A few months later, Ochi became one of the first Japanese Americans ordered by the federal government to Manzanar, an internment camp in the remote California desert. Government officials told Ochi—who’d been born in Los Angeles to Japanese-born parents—and the other young men who arrived early that if they helped construct the camp, they would be allowed to come and go as they pleased.

This turned out to be untrue, and eventually 10,000 people—mostly American citizens—were crammed into one square mile with extreme and harsh conditions: up to 110 degrees Fahrenheit in the summer, below zero in the winter, and always windy and dusty. By the war’s end, more than 120,000 people would be interned in a total of ten camps across the country.

Ochi’s ID card upon release from Manzanar in 1943.
Ochi’s ID card upon release from Manzanar in 1943.

Ochi was held at Manzanar for one year and one day before being released into the custody of the Church of the Brethren, based in Chicago, in March 1943. The religious group was sponsoring people like Ochi who were eligible to leave the camp, and they helped him find a job in a Chicago model airplane factory, which allowed him to save enough money to pay for a year of tuition at Macalester.

“Mac was my first exposure to Minnesota,” Ochi says, recalling how the Twin Cities at the time, with its Scandinavian influences, were so different from where he grew up in south central Los Angeles, surrounded by Mexican and Japanese immigrants. Mac was the right fit for him, Ochi’s son Jim says, because of its academically rigorous yet welcoming environment.

Esther Torii Suzuki ’46, one of the namesakes of the current Lealtad-Suzuki Center for Social Justice on campus and the first Japanese American student at Mac, had arrived in 1942. Ochi remembers there being about a dozen other Japanese American students at Mac when he was there.
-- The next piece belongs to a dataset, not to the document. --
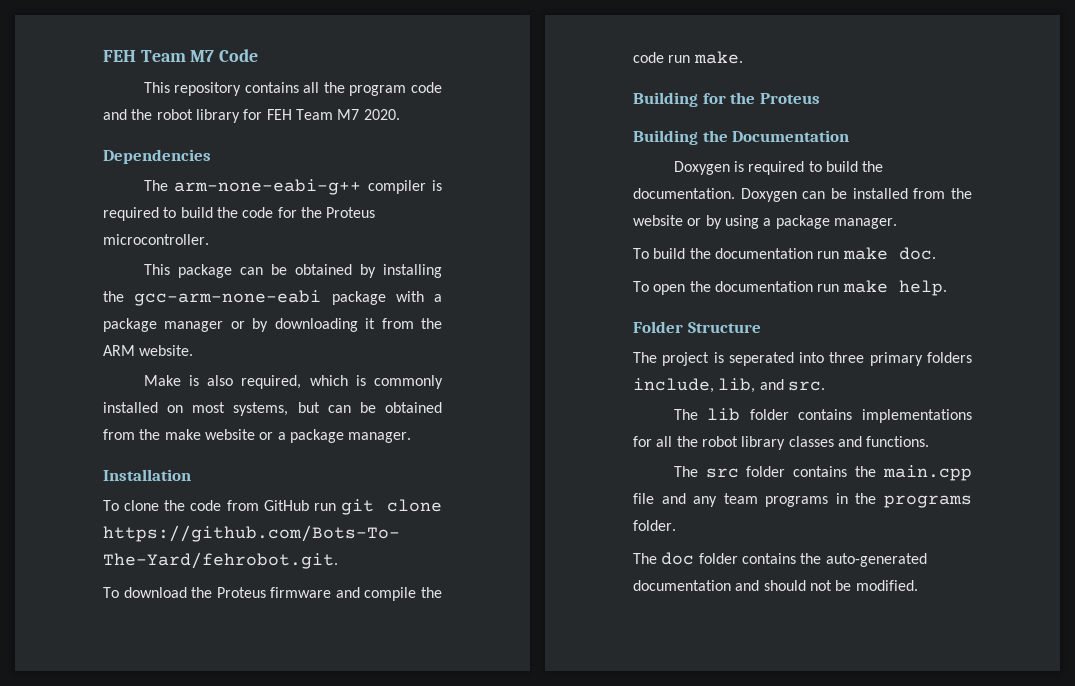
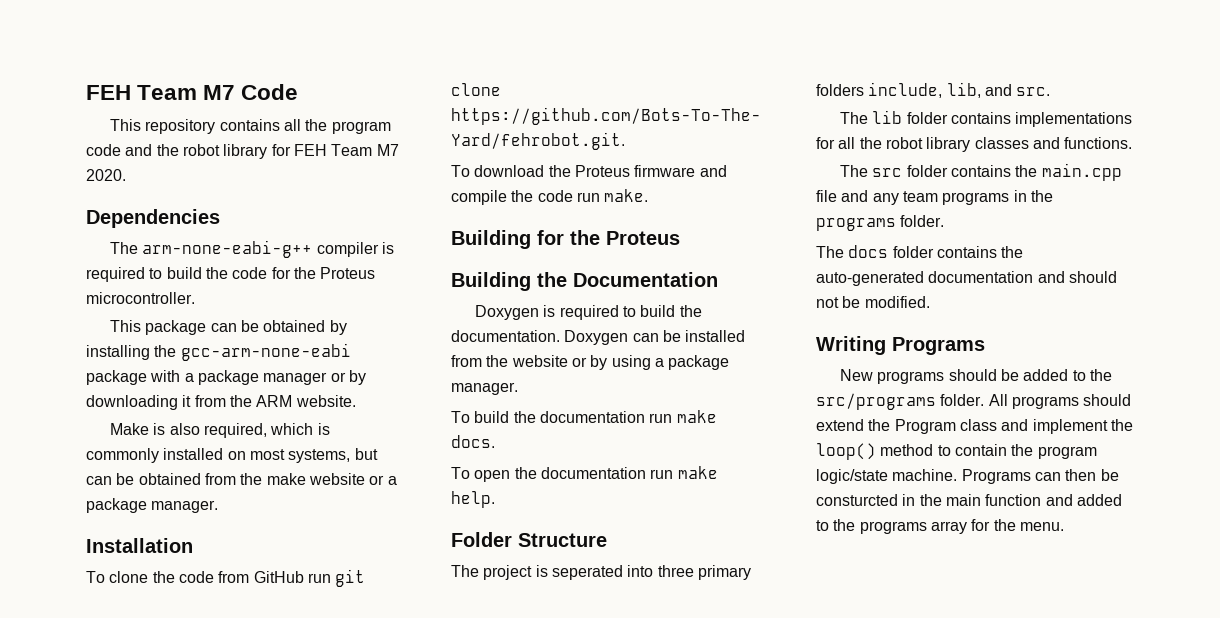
[898,247,936,260] doc. -> [451,435,495,448] docs.
[661,552,695,565] doc -> [848,245,889,258] docs
(918, 585) none -> [816,336,985,355] [839,369,1112,384] [816,393,1132,410] [816,419,1133,434] [816,443,1097,460] [816,469,1119,484] [816,494,1122,506] [816,519,1064,534] // Writing Programs // New programs should be added to the src/programs folder. All programs should extend the Program class and implement the loop() method to contain the program logic/state machine. Programs can then be consturcted in the main function and added to the programs array for the menu.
A group of students sits and chats in this black and white photo. Ochi (far right) served as secretary-treasurer of the Macalester Christian Association in 1947.
A group of students sits and chats in this black and white photo. Ochi (far right) served as secretary-treasurer of the Macalester Christian Association in 1947.

While Ochi had earned enough money for tuition, that didn’t cover all of college’s expenses. In exchange for a cot next to the coal furnace in the Bigelow basement, he stoked the dorm’s fire every morning at 5 a.m. and again after classes. To earn money for bread and peanut butter, he washed dishes at a nearby restaurant.

Ochi’s Macalester education was interrupted after his first year, when he was drafted into the Army in July 1944. He completed basic training at Fort Hood in Texas, where he met members of the 442nd regimental combat team, a segregated Japanese American regiment that became one of the most decorated teams in US military history. Ochi graduated from the US Military Intelligence School at Fort Snelling in St. Paul, where he took Japanese language classes before being sent to the Pacific theatre. He’d never attended any formal Japanese language classes as a child growing up in California, but spoke a mixture of Japanese and English with his parents.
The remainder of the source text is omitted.